-- Work instructions --
Please return only the lines from the one with "padding-left: 28px ->" through the final line of the data, unchanged, with pictures omitted.
====== Listed entries
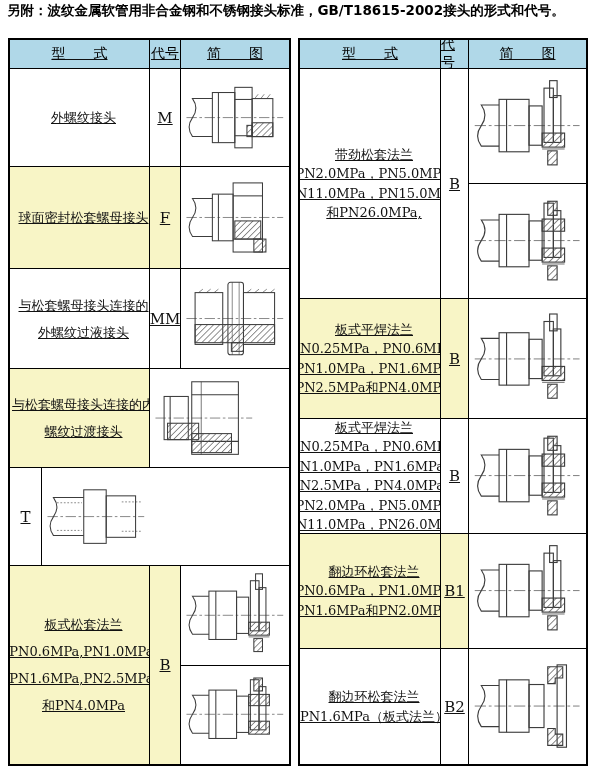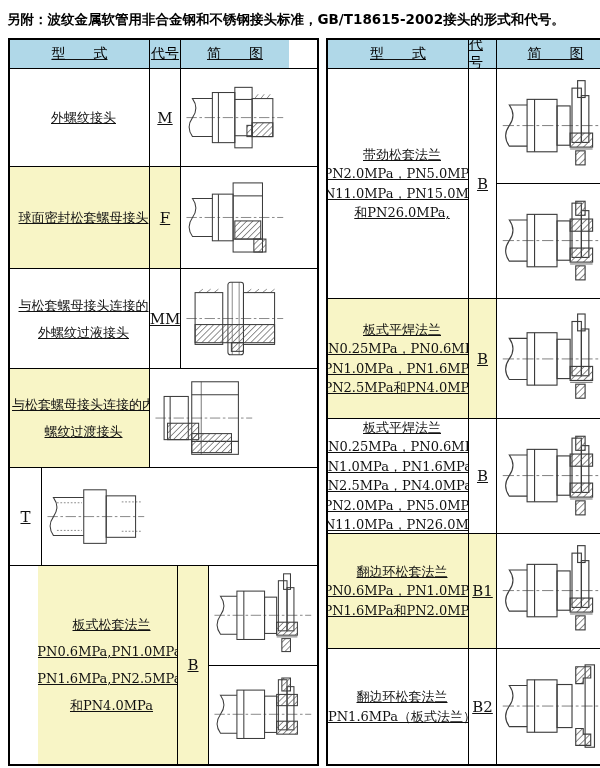"另附：波纹金属软管用非合金钢和不锈钢接头标准，GB/T18615-2002接头的" .note { top: 10px -> 1px }
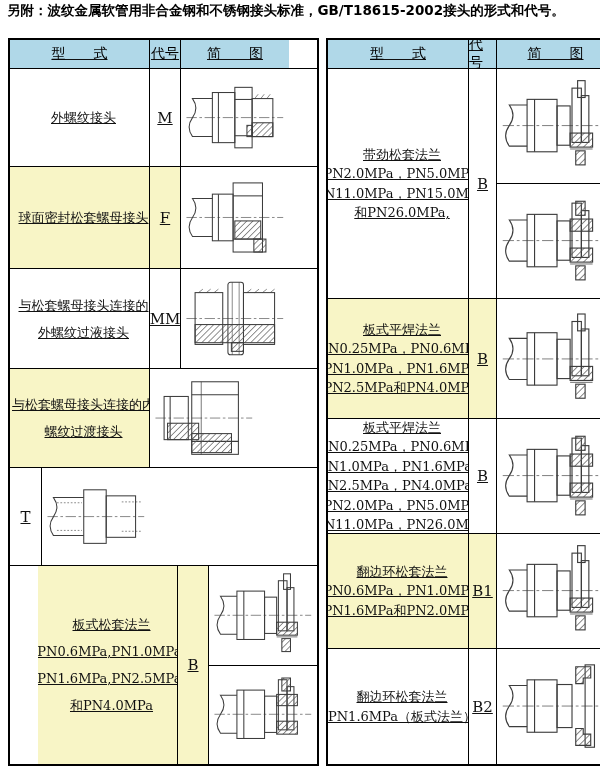"板式松套法兰" div.trow { padding-left: 28px -> none }
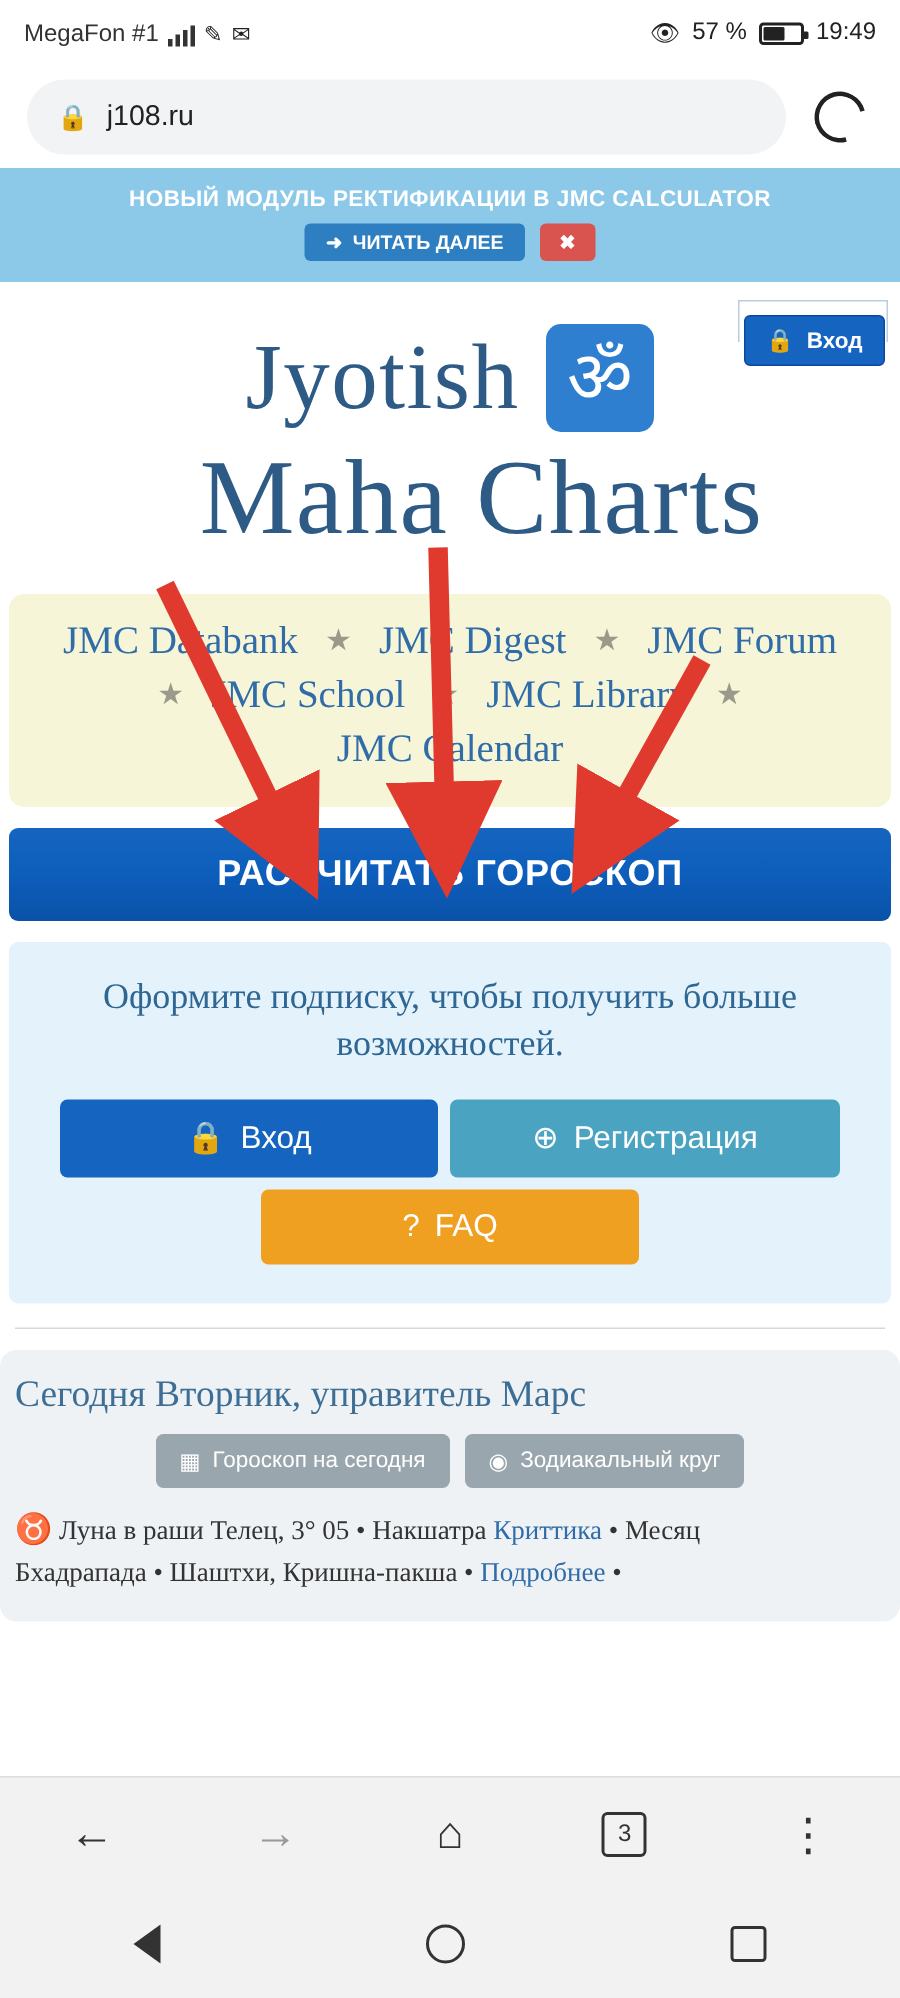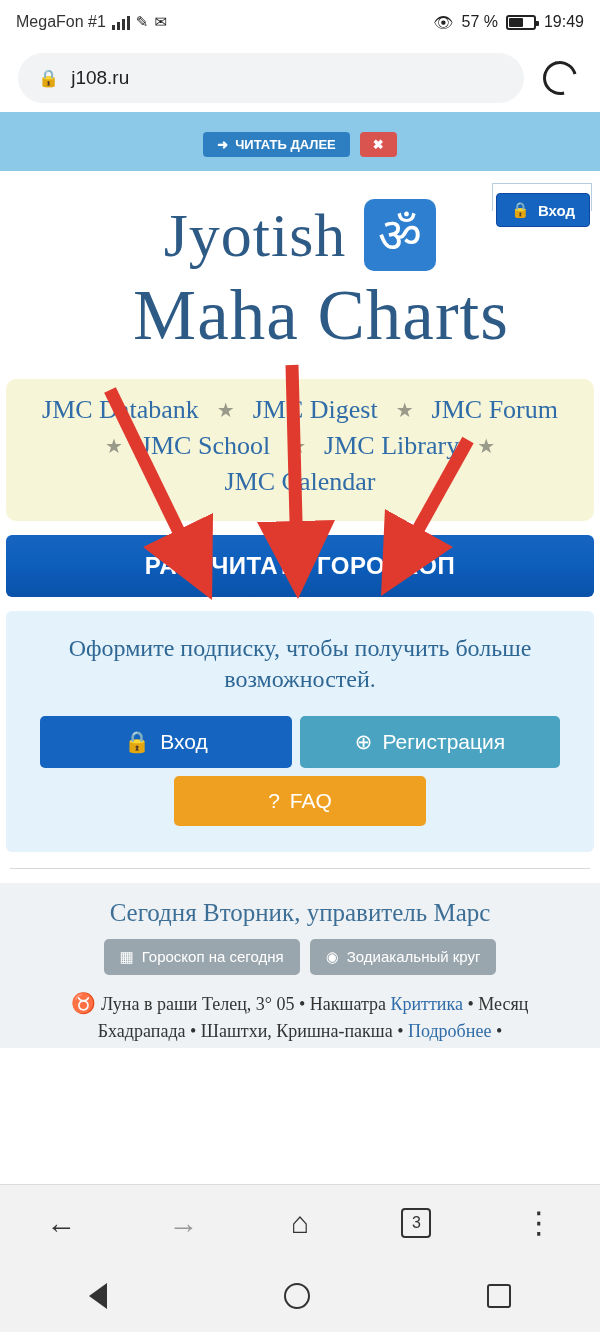"MegaFon #1" .statusbar { align-items: center -> flex-end; padding: 0 16px -> 12px 16px }
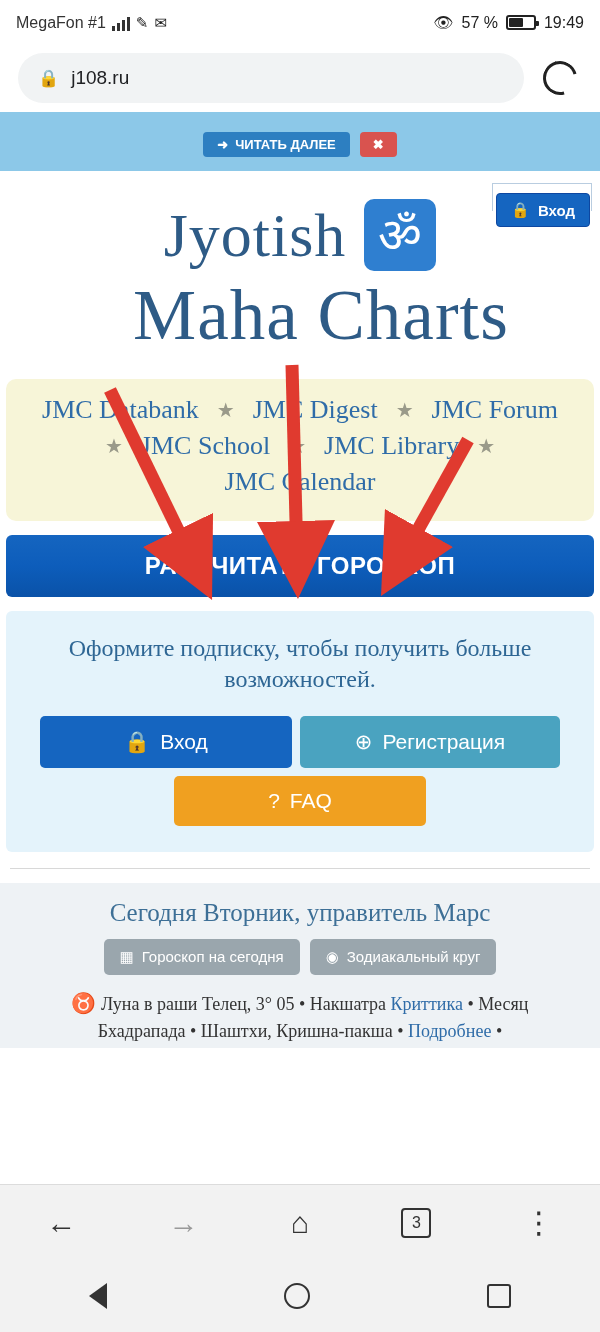"НОВЫЙ МОДУЛЬ РЕКТИФИКАЦИИ В JMC" div.promo-title { html: none -> <div>НОВЫЙ МОДУЛЬ РЕКТИФИКАЦИИ В JMC CALCULATOR</div> }
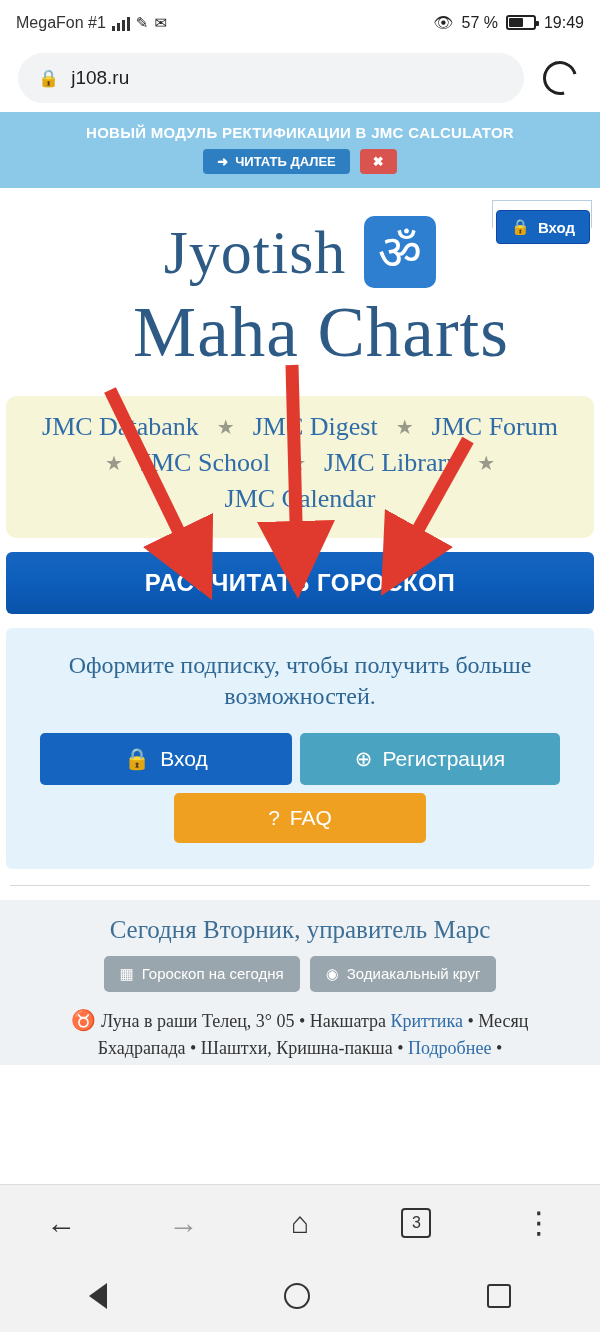"Сегодня Вторник, управитель Марс" .today { border-radius: none -> 11px; padding: 16px 10px 4px -> 16px 10px 20px; text-align: center -> none }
============
-- Solution --
"板式松套法兰" div.trow { padding-left: 28px -> none }
"MegaFon #1" .statusbar { align-items: center -> flex-end; padding: 0 16px -> 12px 16px }
"НОВЫЙ МОДУЛЬ РЕКТИФИКАЦИИ В JMC" div.promo-title { html: none -> <div>НОВЫЙ МОДУЛЬ РЕКТИФИКАЦИИ В JMC CALCULATOR</div> }
"Сегодня Вторник, управитель Марс" .today { border-radius: none -> 11px; padding: 16px 10px 4px -> 16px 10px 20px; text-align: center -> none }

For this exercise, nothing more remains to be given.